Une forêt de pins dans la campagne normande et au milieu un trio de femmes parties à la rencontre d’elfes, gnomes, licornes et autres « êtres de la nature »… Le décor pour ce qui pourrait s’apparenter au début d’un conte ou voyage initiatique, est posé.
Sauf que nous ne sommes ni dans un roman fantasy ni dans un jeu de rôle. Mais bien dans une formation professionnelle, potentiellement financée par des fonds publics. Au cœur du sujet de ce numéro de « Complément d’enquête » diffusé sur France 2 début avril, les dérives d’un système. Celui de la formation professionnelle censée favoriser le retour à l’emploi mais qui laisse encore passer des offres… pour le moins irréelles.
Des formations “controversées” financées sur fonds publics
Le problème ne tient pas seulement à quelques cas isolés. Il s’inscrit dans une zone grise du système du Compte personnel de formation.
En théorie, seules les formations certifiantes ou qualifiantes, des organismes certifiés Qualiopi, répondant aux besoins du marché du travail, sont éligibles.
Mais seulement voilà : dans les faits, le secteur du “bien-être” et du “développement personnel” sert souvent de porte d’entrée à des offres difficilement évaluables. Des formations relevant de « l’ésotérisme », portées par des « gourous » peuvent ainsi passer entre les mailles du filet.
Un angle mort du CPF : le bien-être et ses dérives
Ce flou est d’autant plus problématique qu’il répond à une demande croissante. De plus en plus de Français cherchent à se reconvertir dans ces métiers alternatifs, transformant des pratiques personnelles en activités professionnelles.
10 formations controversées repérées sur le CPF
1. Rencontrer des elfes, gnomes ou licornes
2. Communication avec les animaux
3. Formation en magnétisme “énergétique”
4. Géobiologie “énergétique”
5. Lecture des annales akashiques
6. Formation de “thérapeute en vies antérieures”
7. Radiesthésie (pendule)
8. “Nettoyage énergétique” des personnes ou lieux
9. Coaching spirituel ou “éveil de conscience”
10. Formation de “guérisseur holistique”
Comment ces formations passent-elles les contrôles ?
Plusieurs facteurs structurels l’expliquent. En premier lieu, l’offre pléthorique. Le secteur de la formation professionnelle reste, en effet, extrêmement fragmenté. L’État, les régions et France Travail financent 200 à 300 000 formations chaque année avec au cœur du dispositif des dizaines de milliers d’organismes. Cette dispersion complique les contrôles a priori, et les offres peu qualitatives subsistent.

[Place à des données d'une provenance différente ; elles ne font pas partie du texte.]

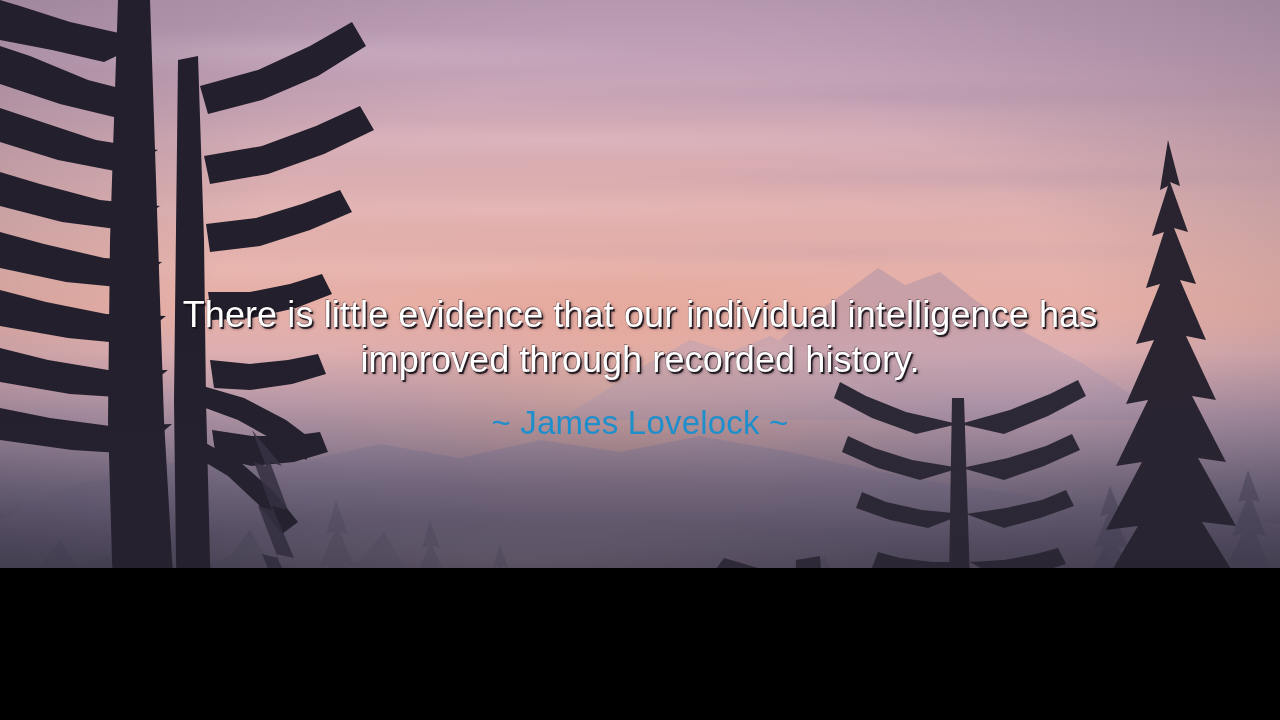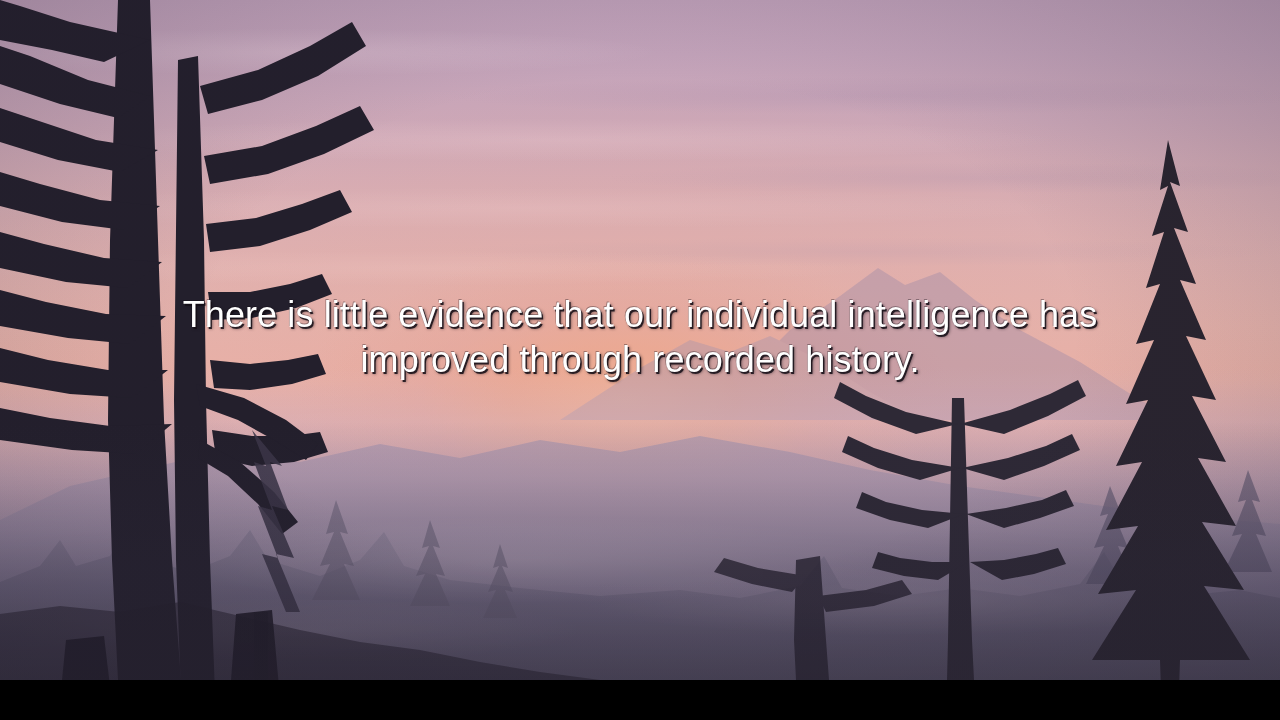"There is little evidence that" #stage { height: 680px -> 568px }
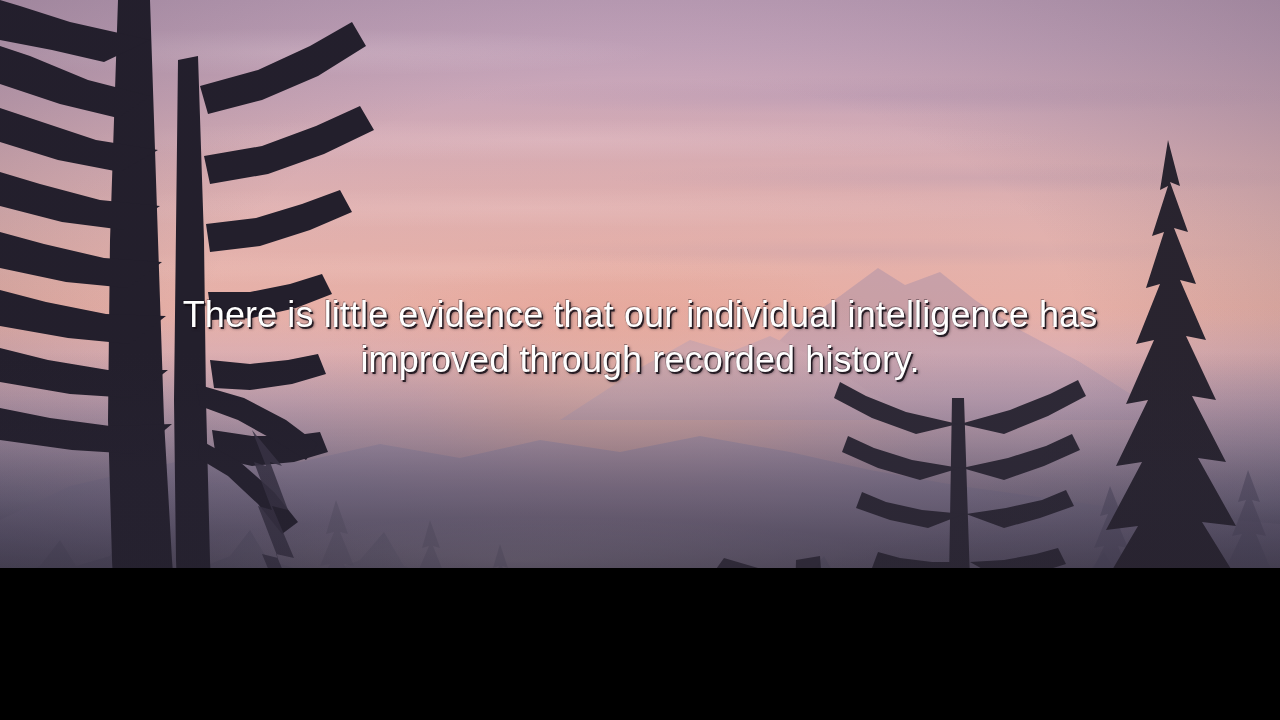"~ James Lovelock ~" p { html: none -> <p>~ James Lovelock ~</p> }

Egalement utilisés pour contourner les critères CPF :
- des certifications “coquilles vides”
- le rattachement à des compétences transversales (coaching, bien-être).
Des critères longtemps permissifs et La difficulté d’évaluer certains contenus
Autre écueil : des conditions d’accès au référencement relativement souples, du moins avant les réformes récentes. Ce ‘trou d’air’ a facilité l’entrée d’acteurs peu qualifiés sur la plateforme.. Des milliers d’organismes opportunistes ont adapté leur offre pour capter les financements publics. Quitte à proposer des contenus peu pertinents pour l’emploi ou difficilement évaluables comme ces formations en “énergies” ou en “connexion au vivant”.
Enfin, cette difficulté à évaluer objectivement ce type de formation contrairement à des stages en comptabilité ou en informatique complique les contrôles. Quand elle ne les rend pas inopérants.
Un ménage engagé… mais encore incomplet
Face aux dérives, les pouvoirs publics ont commencé à resserrer la vis. Depuis 2021, les critères de référencement et de financement ont été durcis. Même si l’objectif visé, la disparition des formations fantaisistes et l’adéquation de l’offre sur les besoins du marché du travail, reste d’actualité.
(*) Avant la réforme, le système reposait sur une logique déclarative difficile à contrôler à grande échelle. Depuis les contrôles renforcés, la plupart de ces formations ont été radiées de la plateforme. Mais certains stages peuvent utiliser des intitulés ‘plus professionnels’ pour rester éligibles.